= Jane Granby =

Jane Granby is an American artist (b. October 7, 1975) based in San Diego, California. Granby’s work includes painting, photography, and works of mixed media. Her work is often autobiographical including emotions ranging from pain to joy.

== Biography ==
Jane Granby was born in San Diego, California.

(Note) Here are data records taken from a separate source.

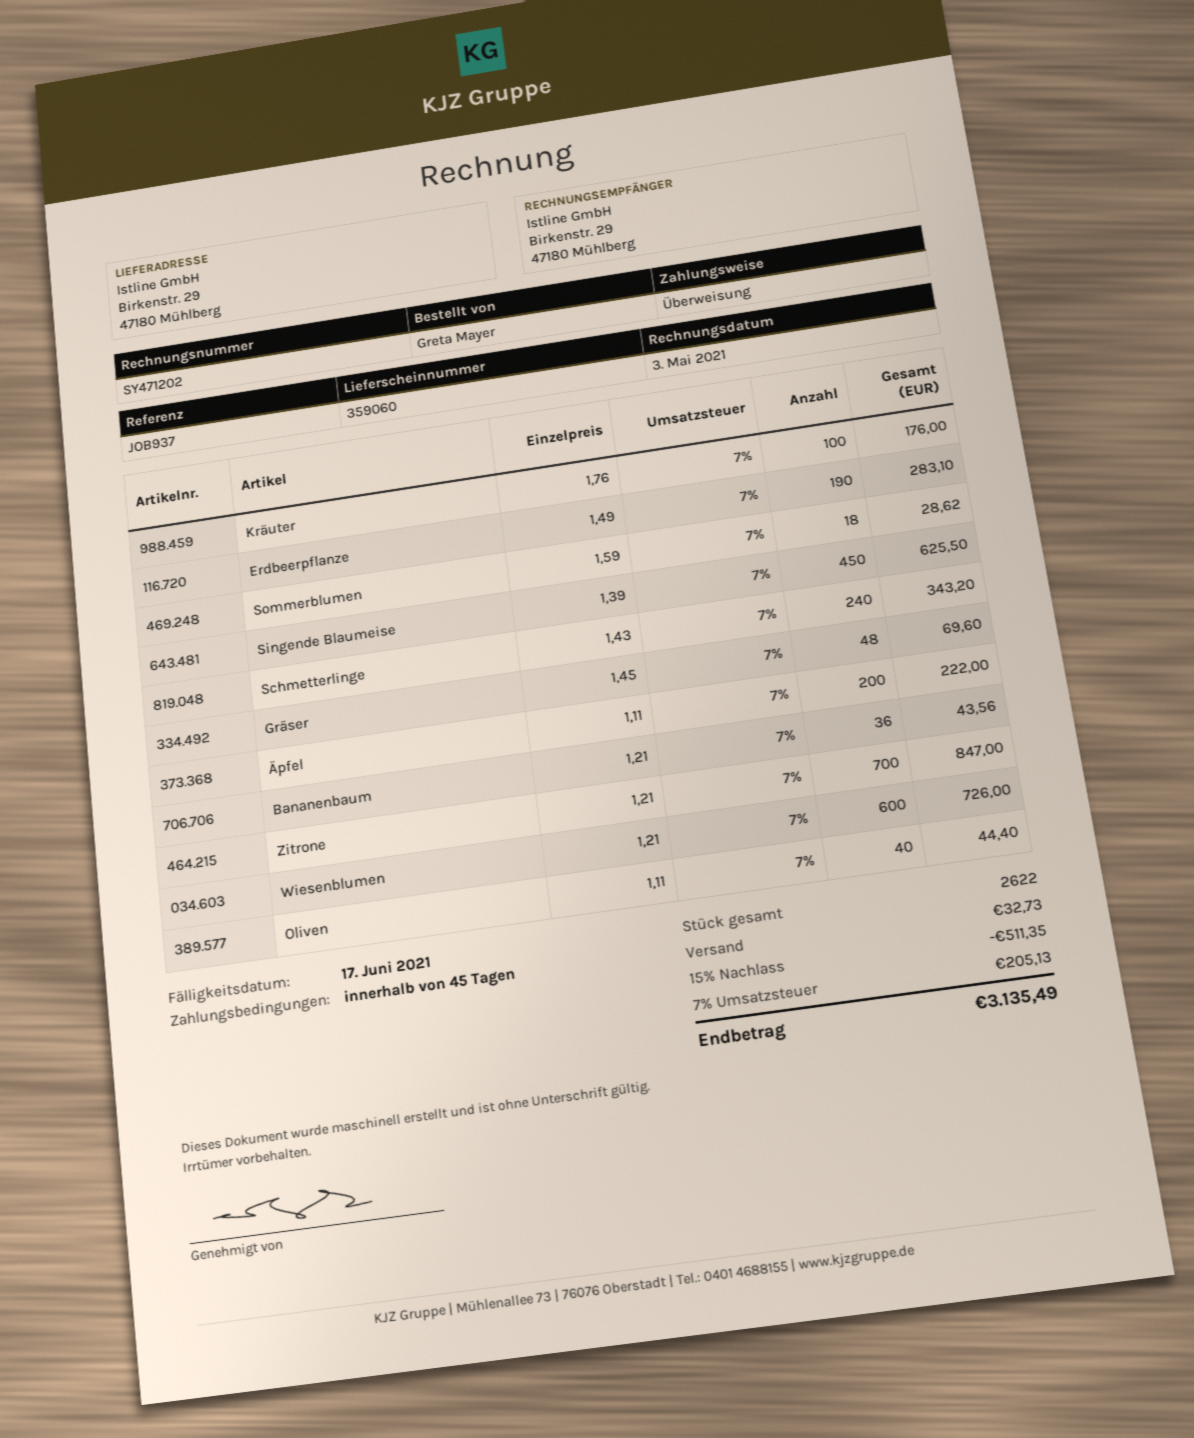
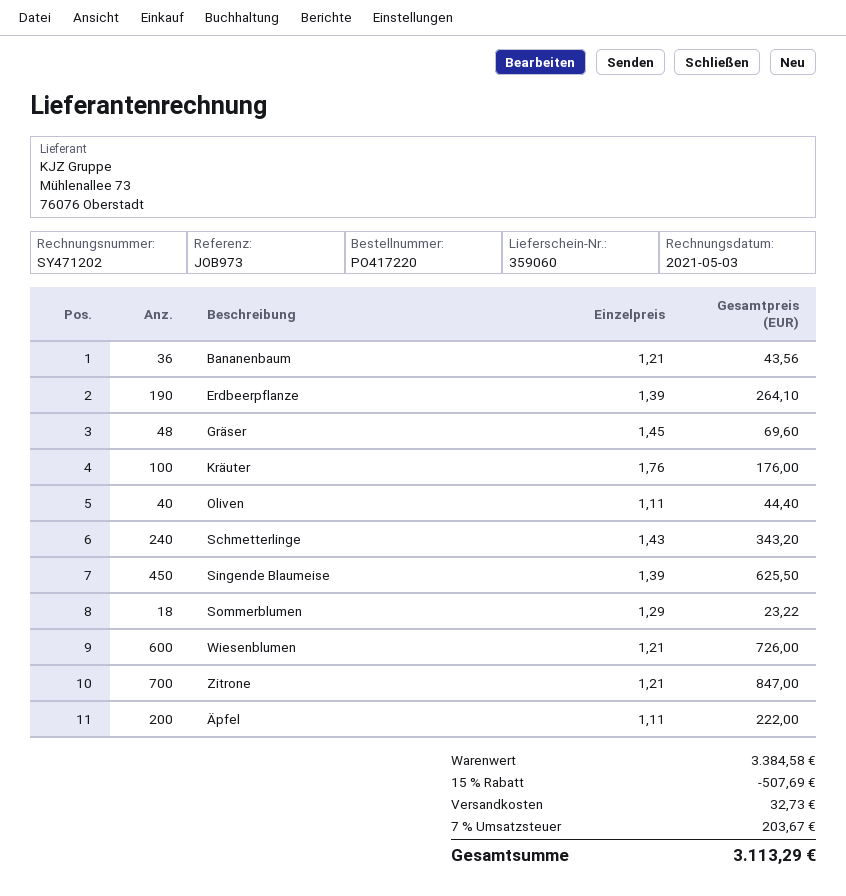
reference: JOB937 -> JOB973
Erdbeerpflanze: 190 x 1.49 = 283.10 -> 190 x 1.39 = 264.10
Sommerblumen: 18 x 1.59 = 28.62 -> 18 x 1.29 = 23.22
discount: 15% = 511.35 -> 15% = 507.69
tax: 7% = 205.13 -> 7% = 203.67
total: 3135.49 -> 3113.29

She started her art career early in life at Zamorano Fine Arts Academy and San Diego School of Creative and Performing Arts. She received a B.A. in Art in 1997 from University of California, Los Angeles (UCLA) where she studied with artists including Don Suggs, John Baldessari, Henry Hopkins, Roger Herman, and Barbara Drucker.

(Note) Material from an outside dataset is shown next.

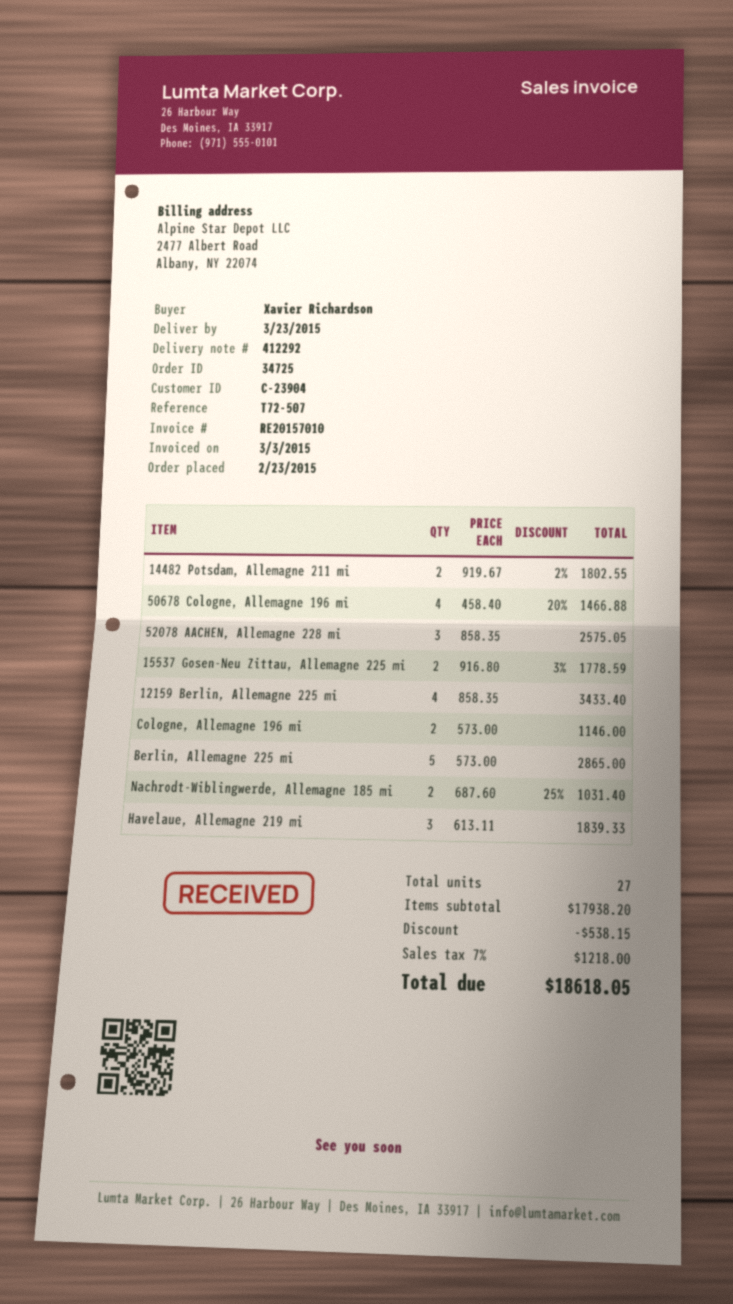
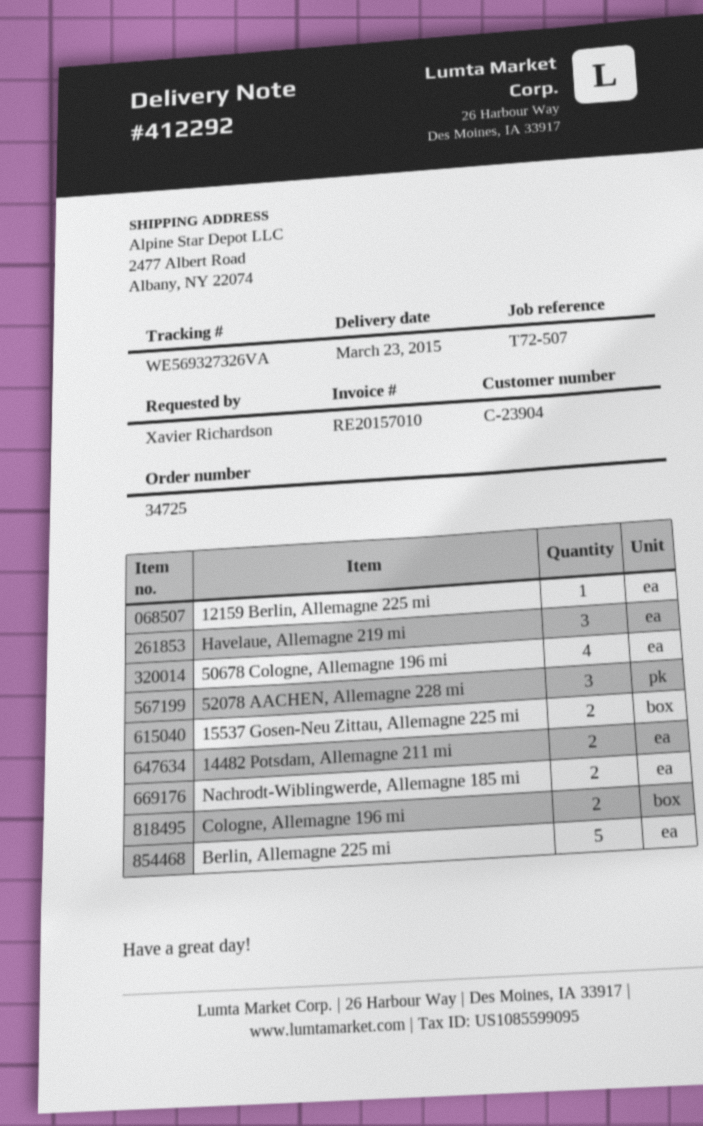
12159 Berlin, Allemagne 225 mi: 4 -> 1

Granby has been undergoing treatment for a cancerous brain tumor since she was twelve years of age. Out of all the kids she went through cancer with, she is the only one that did not go into remission or pass away. She is still fighting the same brain tumor today. After years of continued health problems, she was diagnosed with parkinsonism in 2016.

When asked about her work, Granby will most often provide her Artist’s Statement: "I Do Not Have Cancer, My Body Does".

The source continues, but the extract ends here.